AMSTERDAM, Netherlands (AP): A lawyer's fee of €12 million (US$15.7 million) for negotiating the return of art stolen by the Nazis was too high, a court ruled Friday.

Lawyer Roelof van Holthe tot Echten submitted the multimillion-dollar bill for arranging the return of hundreds of works that had belonged to a Jewish art dealer who fled the Netherlands at the start of World War II.

The heirs of Jacques Goudstikker contested the bill, so the lawyer sought to block the return of 198 works being held by the Dutch government until he was paid 20 percent of the estimated value.

Goudstikker's daughter-in-law Marei von Saher and his granddaughters Charlene and Chantal von Saher, who live in Connecticut, refused, offering to pay an hourly rate instead.

The Hague District Court sided in part with the descendants, allowing them to ship the works to the United States.

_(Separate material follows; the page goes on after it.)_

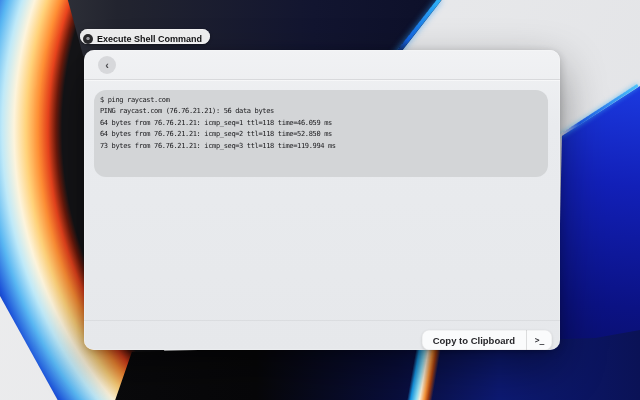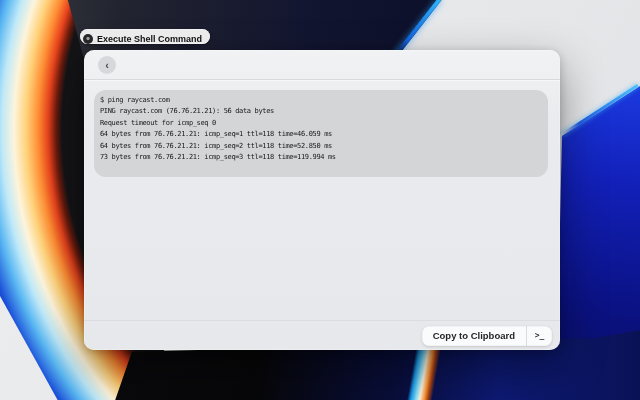"Request timeout for icmp_seq 0" div.term-line { html: <div>Request timeout for icmp_seq 0</div> -> none }
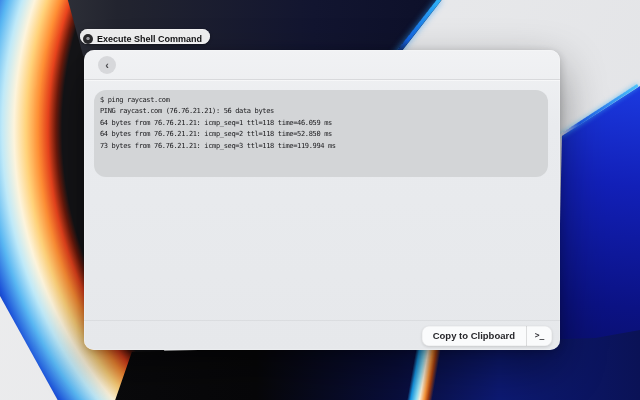"Copy to Clipboard" .win-footer { align-items: center -> flex-end }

It awarded Van Holthe tot Echten at least €1.9 million (US$2.5 million), or €325 (US$425) per hour, but suggested that amount should be quadrupled to €7.6 million (US$10 million) to reflect the risk the lawyer took in working on the case for so long with uncertain prospects for payment.

"A multiplication factor of four is not unreasonable, under the given circumstances," the court said in its written ruling. It left it up to both sides to negotiate the exact amount.

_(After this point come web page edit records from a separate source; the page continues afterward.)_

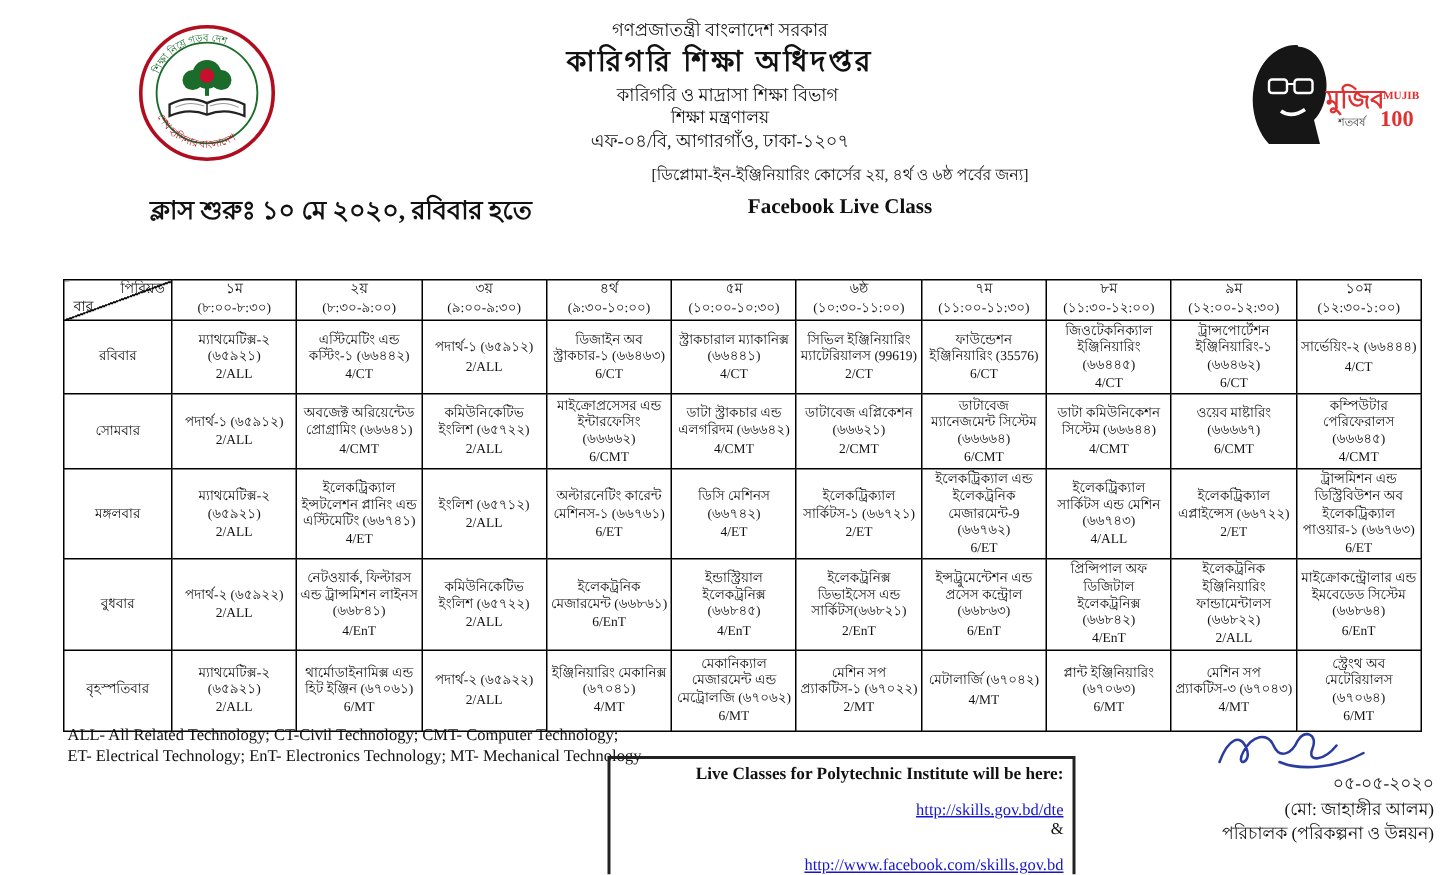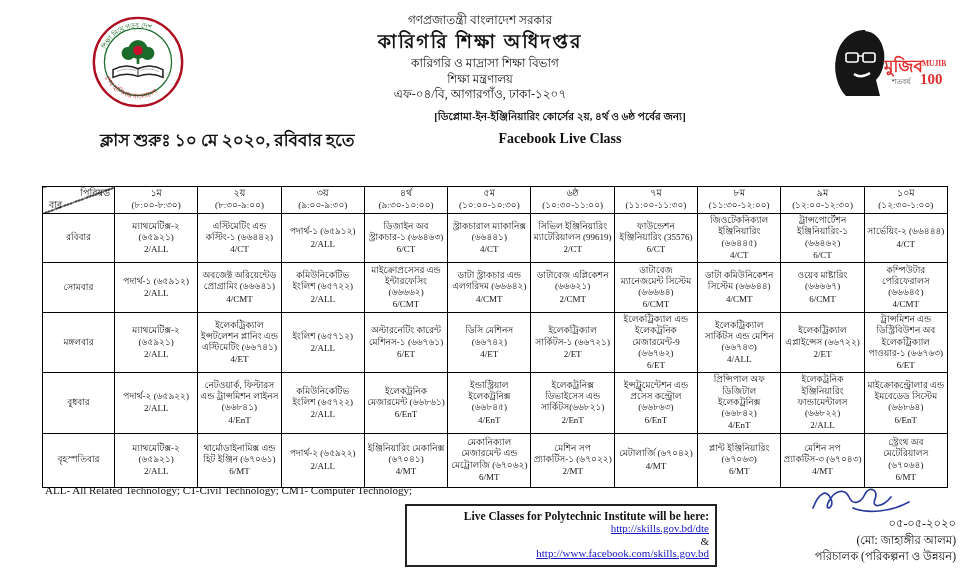"[ডিপ্লোমা-ইন-ইঞ্জিনিয়ারিং কোর্সের ২য়," .course-note { font-weight: bold -> normal }
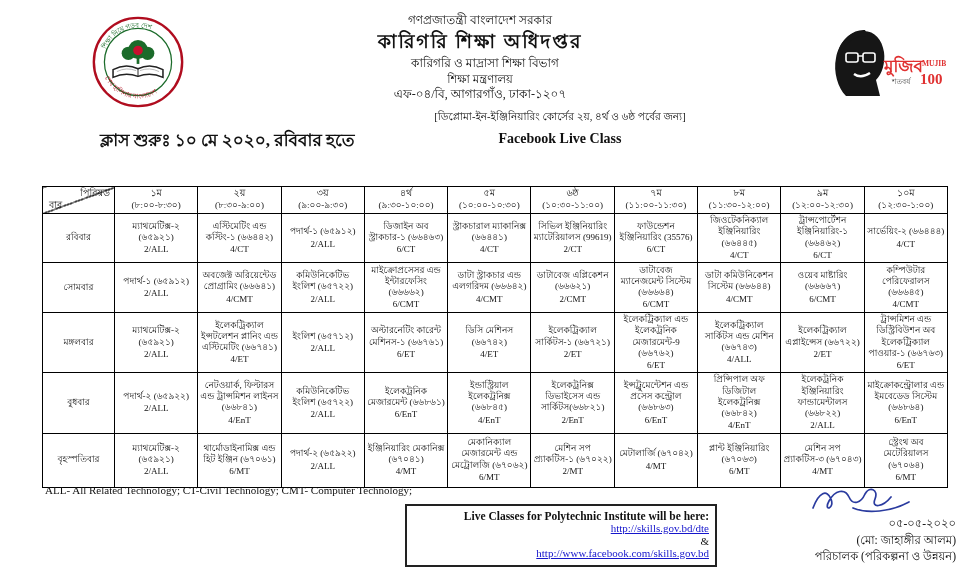"ET- Electrical Technology; EnT-" div { html: none -> <div>ET- Electrical Technology; EnT- Electronics Technology; MT- Mechanical Technology</div> }
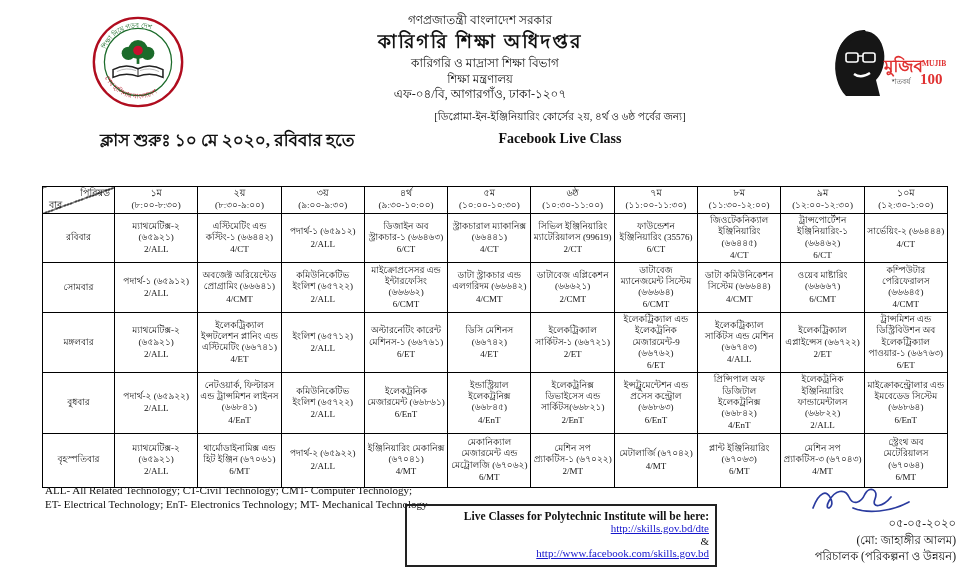"http://skills.gov.bd/dte" .live-box a { margin-top: 0 -> 12px }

The ruling opens the question of what the Goudstikker heirs will be left with in the end. Evidence cited in the ruling suggested another Dutch lawyer might seek up to 20 percent of the value of the collection, U.S. lawyers another 10 percent, and a U.S. art historian who helped research the case yet another 10 percent.

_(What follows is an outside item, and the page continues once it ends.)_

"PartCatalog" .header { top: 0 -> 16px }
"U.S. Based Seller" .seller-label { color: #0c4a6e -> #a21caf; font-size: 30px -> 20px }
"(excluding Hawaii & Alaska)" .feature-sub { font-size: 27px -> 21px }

Christie's estimated the collection, which includes masterpieces by Jan Steen and Salomon van Ruysdael, is worth from US$79 million-US$110 million (€56 million-€84 million).

The Von Saher's new lawyer, Rob Polak, said the amount cited in Friday's ruling was "higher than we believe is reasonable, but the judge had to make an estimate."

He said he was confident the bill would be reduced further in the next phase of proceedings.

Goudstikker, who in the 1930s was the Netherlands' biggest art dealer, fled at the start of the war with his wife and young son, leaving behind an estimated 1,300 artworks.

He died after falling through a trap door on an outbound ship.

After the Nazis invaded, around 800 pieces of artwork were seized by Hitler's right-hand man, Hermann Goering. About 300 of them, mostly by Dutch artists, were returned to the government after the war.

A few were auctioned, but 267 works worth tens of millions of dollars (euros) remained in art museums around the Netherlands.

Goudstikker's daughter-in-law began seeking the recovery of the Dutch works in 1996, but the courts upheld a 1952 settlement with Goudstikker's widow, Desiree. She had accepted a bad deal rather than nothing, under protest and not knowing the extent of the Dutch government's holdings.

But after an international debate began, in the late 1990s, on compensating Jews for stolen Holocaust-era assets, an independent commission recommended that the Dutch government return the works.

Rudi Ekkart, chairman of the commission, said in 2003 that the case "screamed to heaven."

"Those who were robbed but survived the war were then cowed by bureaucrats."

On Friday, he told Dutch NOS television he was saddened by the fight over lawyers' fees.

"It gives the impression ... the whole policy of returning works is based on the claims by people that only see dollar signs in their eyes," he said.

Hundreds of other works Goering took, including pieces by Van Gogh, Rembrandt, Velasquez, Goya, Rubens, Brueghel, Titian and Tintoretto, remain lost.

A handful of others were returned to the family by buyers after their origin became known, including the Israel Museum, Germany's Lower Saxony State Museum and one owned by a private American collector.